[Change detection outputs]
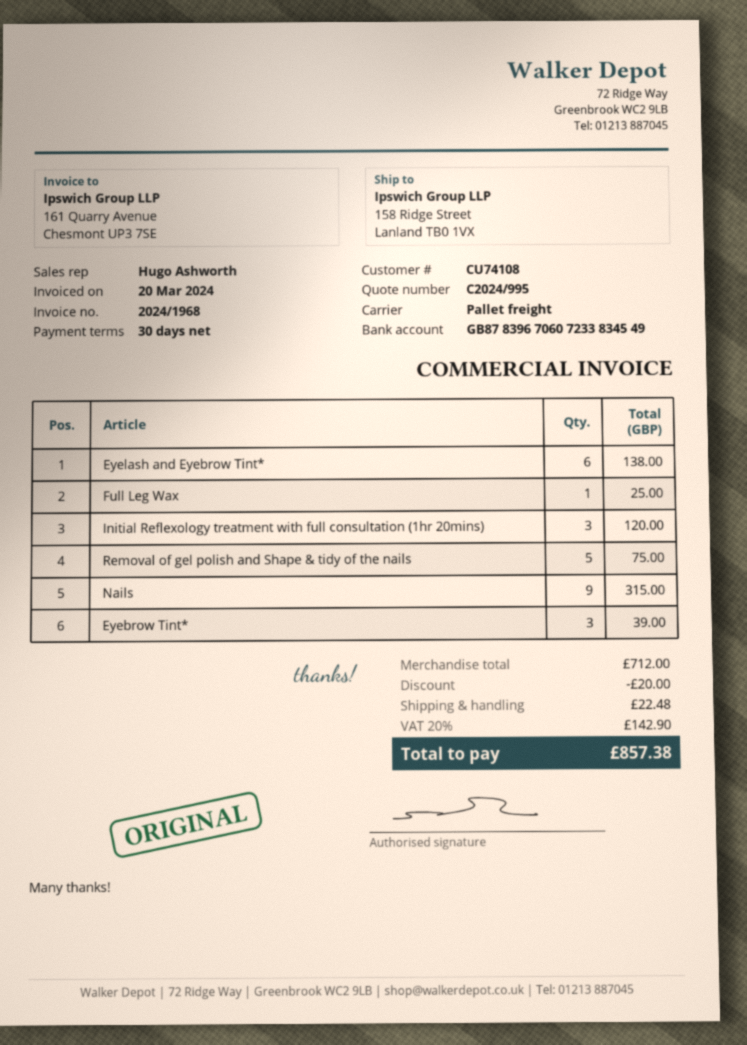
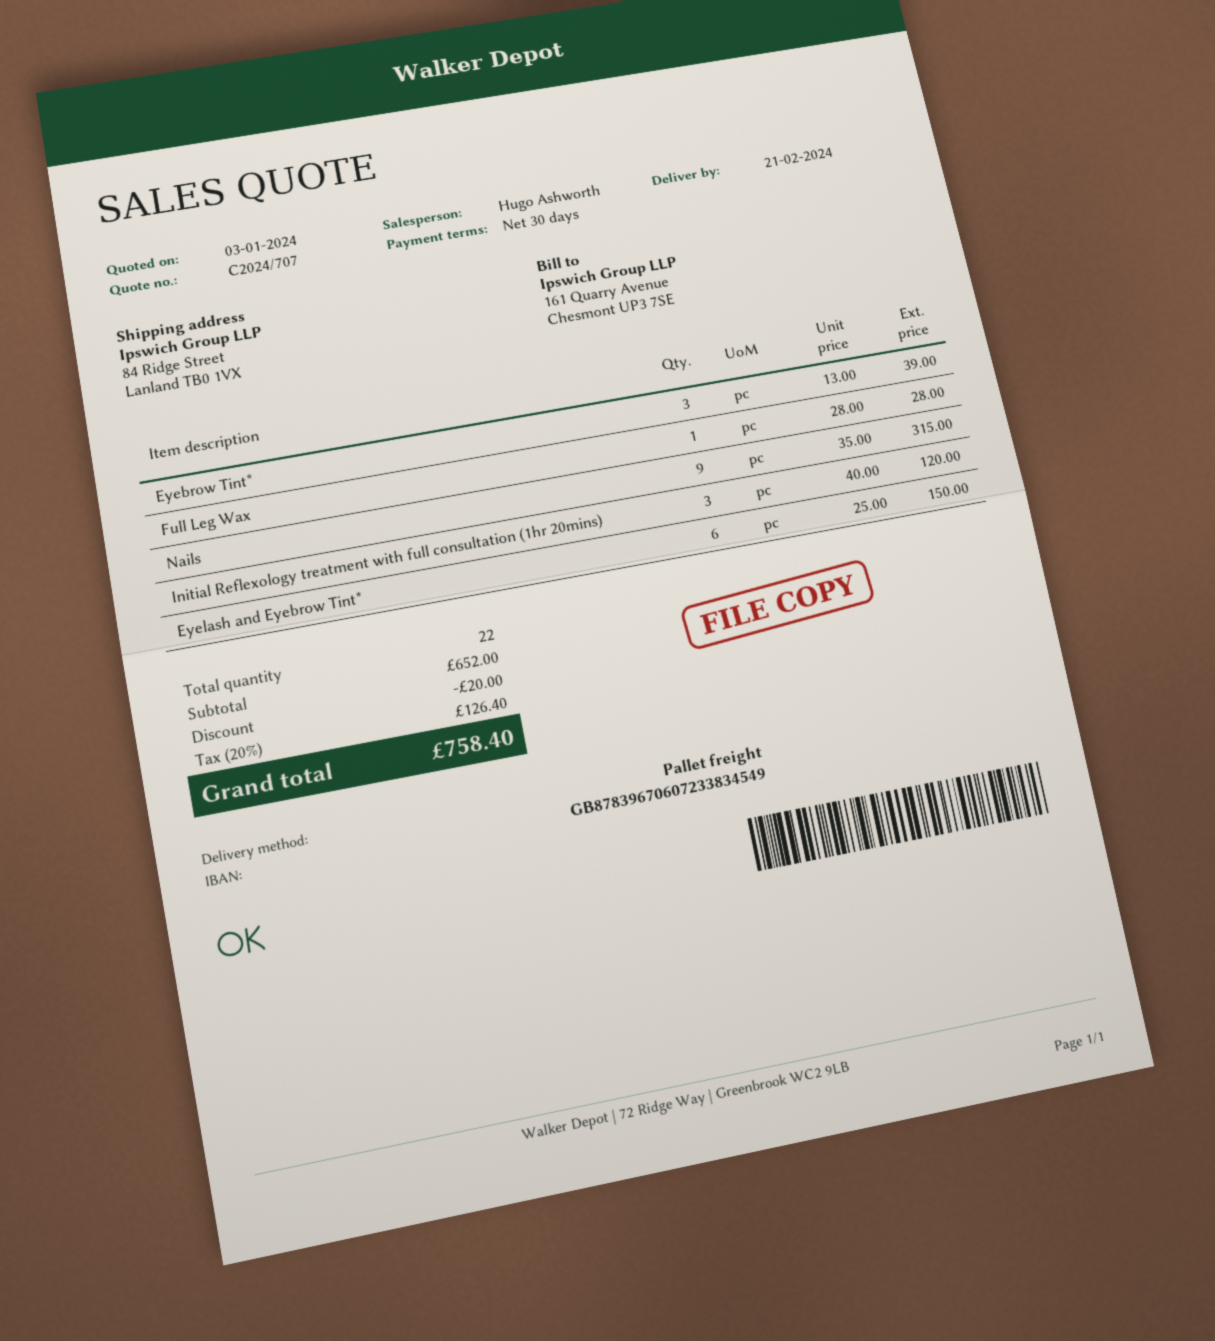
quote number: C2024/995 -> C2024/707
ship to: 158 Ridge Street, Lanland TB0 1VX -> 84 Ridge Street, Lanland TB0 1VX
Eyelash and Eyebrow Tint*: 6 for 138.00 -> 6 for 150.00
Full Leg Wax: 1 for 25.00 -> 1 for 28.00
Removal of gel polish and Shape & tidy of the nails: 5 for 75.00 -> none
subtotal: 712.00 -> 652.00
shipping: 22.48 -> none
tax: 20% = 142.90 -> 20% = 126.40
total: 857.38 -> 758.40

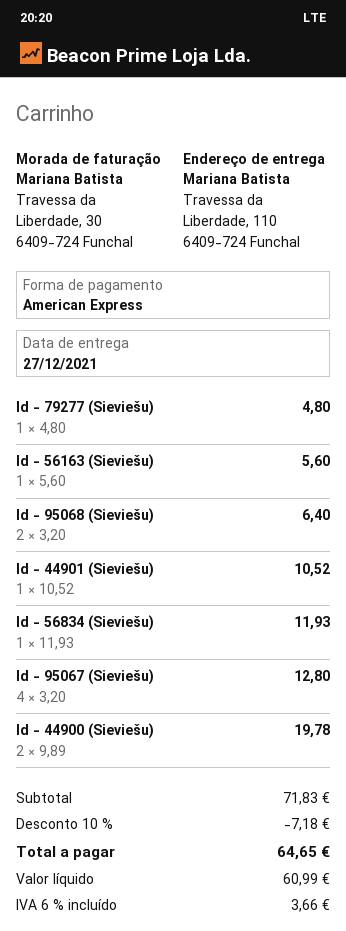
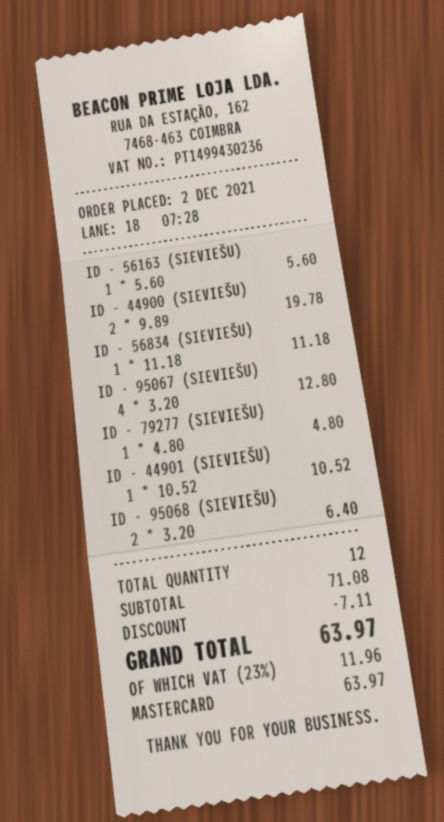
payment method: American Express -> Mastercard
Id - 56834 (Sieviešu): 1 x 11.93 = 11.93 -> 1 x 11.18 = 11.18
subtotal: 71.83 -> 71.08
discount: 7.18 -> 7.11
tax: 6% = 3.66 -> 23% = 11.96
total: 64.65 -> 63.97

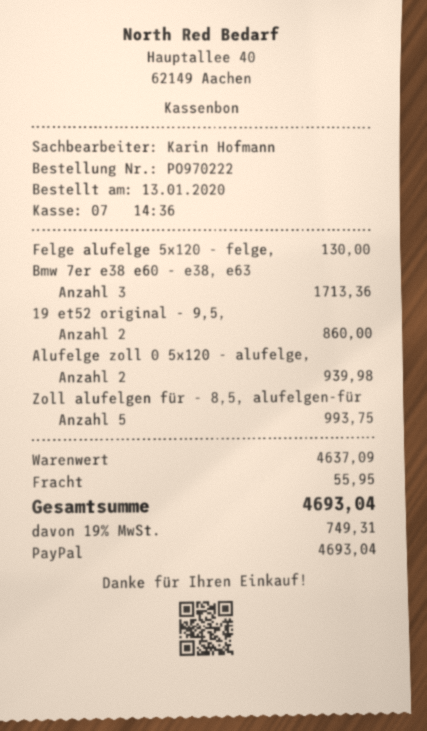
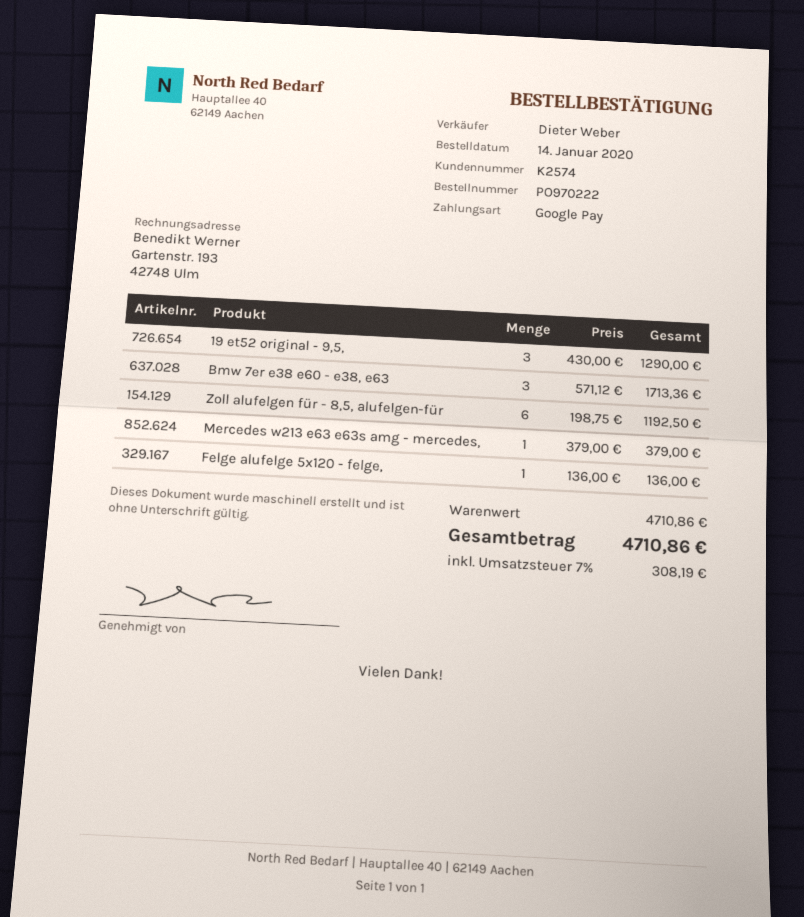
order date: 2020-01-13 -> 2020-01-14
sales rep: Karin Hofmann -> Dieter Weber
payment method: PayPal -> Google Pay
Felge alufelge 5x120 - felge,: 1 for 130.00 -> 1 for 136.00
19 et52 original - 9,5,: 2 for 860.00 -> 3 for 1290.00
Alufelge zoll 0 5x120 - alufelge,: 2 for 939.98 -> none
Zoll alufelgen für - 8,5, alufelgen-für: 5 for 993.75 -> 6 for 1192.50
Mercedes w213 e63 e63s amg - mercedes,: none -> 1 for 379.00
subtotal: 4637.09 -> 4710.86
shipping: 55.95 -> none
tax: 19% = 749.31 -> 7% = 308.19
total: 4693.04 -> 4710.86

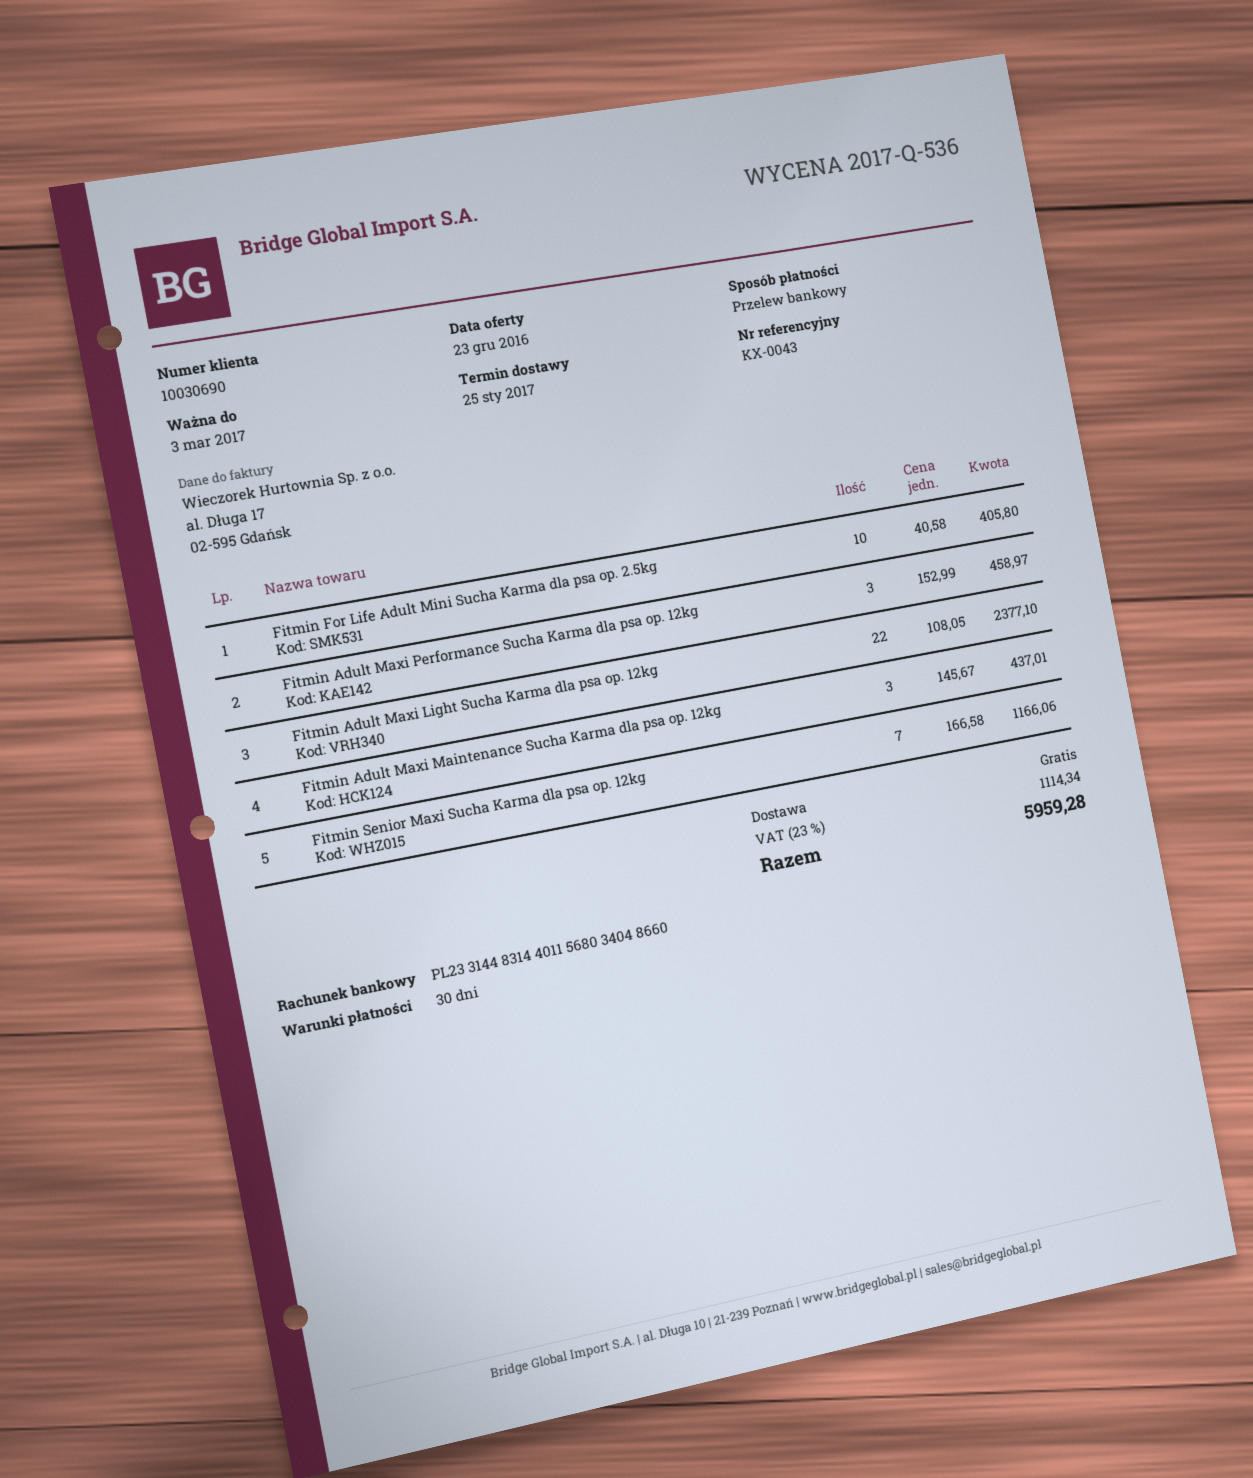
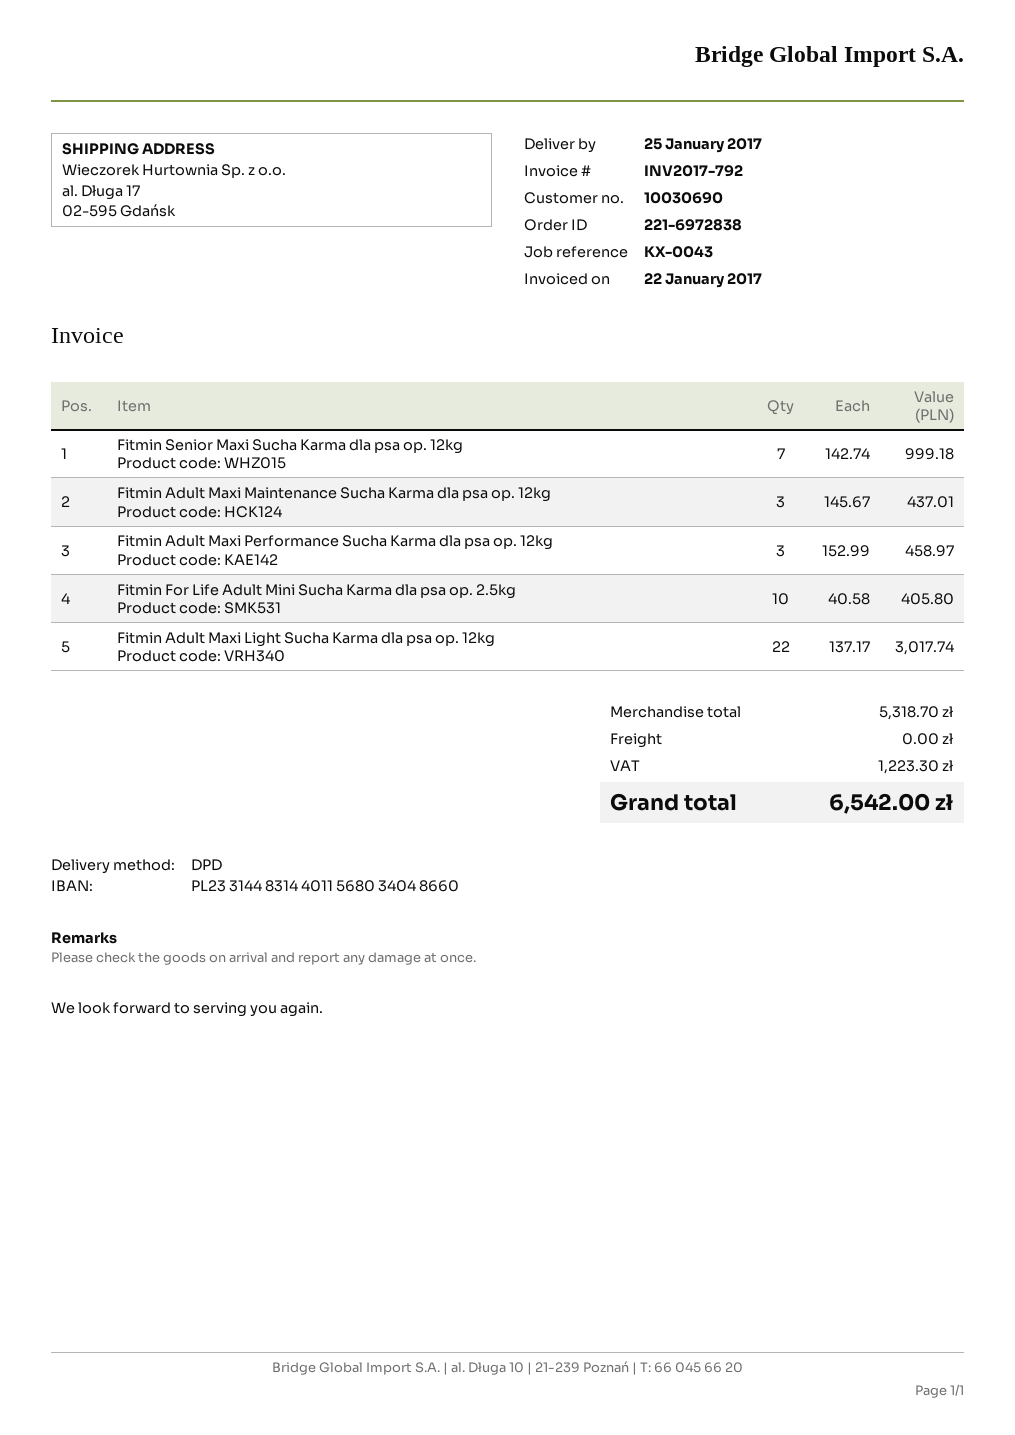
Fitmin Adult Maxi Light Sucha Karma dla psa op. 12kg: 22 x 108.05 = 2377.10 -> 22 x 137.17 = 3017.74
Fitmin Senior Maxi Sucha Karma dla psa op. 12kg: 7 x 166.58 = 1166.06 -> 7 x 142.74 = 999.18
tax: 1114.34 -> 1223.30
total: 5959.28 -> 6542.00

Instructions for the task:
Line by line, restate the data above exactly as it stands, minus the pictures.

Exercise response:
quote number: C2024/995 -> C2024/707
ship to: 158 Ridge Street, Lanland TB0 1VX -> 84 Ridge Street, Lanland TB0 1VX
Eyelash and Eyebrow Tint*: 6 for 138.00 -> 6 for 150.00
Full Leg Wax: 1 for 25.00 -> 1 for 28.00
Removal of gel polish and Shape & tidy of the nails: 5 for 75.00 -> none
subtotal: 712.00 -> 652.00
shipping: 22.48 -> none
tax: 20% = 142.90 -> 20% = 126.40
total: 857.38 -> 758.40

payment method: American Express -> Mastercard
Id - 56834 (Sieviešu): 1 x 11.93 = 11.93 -> 1 x 11.18 = 11.18
subtotal: 71.83 -> 71.08
discount: 7.18 -> 7.11
tax: 6% = 3.66 -> 23% = 11.96
total: 64.65 -> 63.97

order date: 2020-01-13 -> 2020-01-14
sales rep: Karin Hofmann -> Dieter Weber
payment method: PayPal -> Google Pay
Felge alufelge 5x120 - felge,: 1 for 130.00 -> 1 for 136.00
19 et52 original - 9,5,: 2 for 860.00 -> 3 for 1290.00
Alufelge zoll 0 5x120 - alufelge,: 2 for 939.98 -> none
Zoll alufelgen für - 8,5, alufelgen-für: 5 for 993.75 -> 6 for 1192.50
Mercedes w213 e63 e63s amg - mercedes,: none -> 1 for 379.00
subtotal: 4637.09 -> 4710.86
shipping: 55.95 -> none
tax: 19% = 749.31 -> 7% = 308.19
total: 4693.04 -> 4710.86

Fitmin Adult Maxi Light Sucha Karma dla psa op. 12kg: 22 x 108.05 = 2377.10 -> 22 x 137.17 = 3017.74
Fitmin Senior Maxi Sucha Karma dla psa op. 12kg: 7 x 166.58 = 1166.06 -> 7 x 142.74 = 999.18
tax: 1114.34 -> 1223.30
total: 5959.28 -> 6542.00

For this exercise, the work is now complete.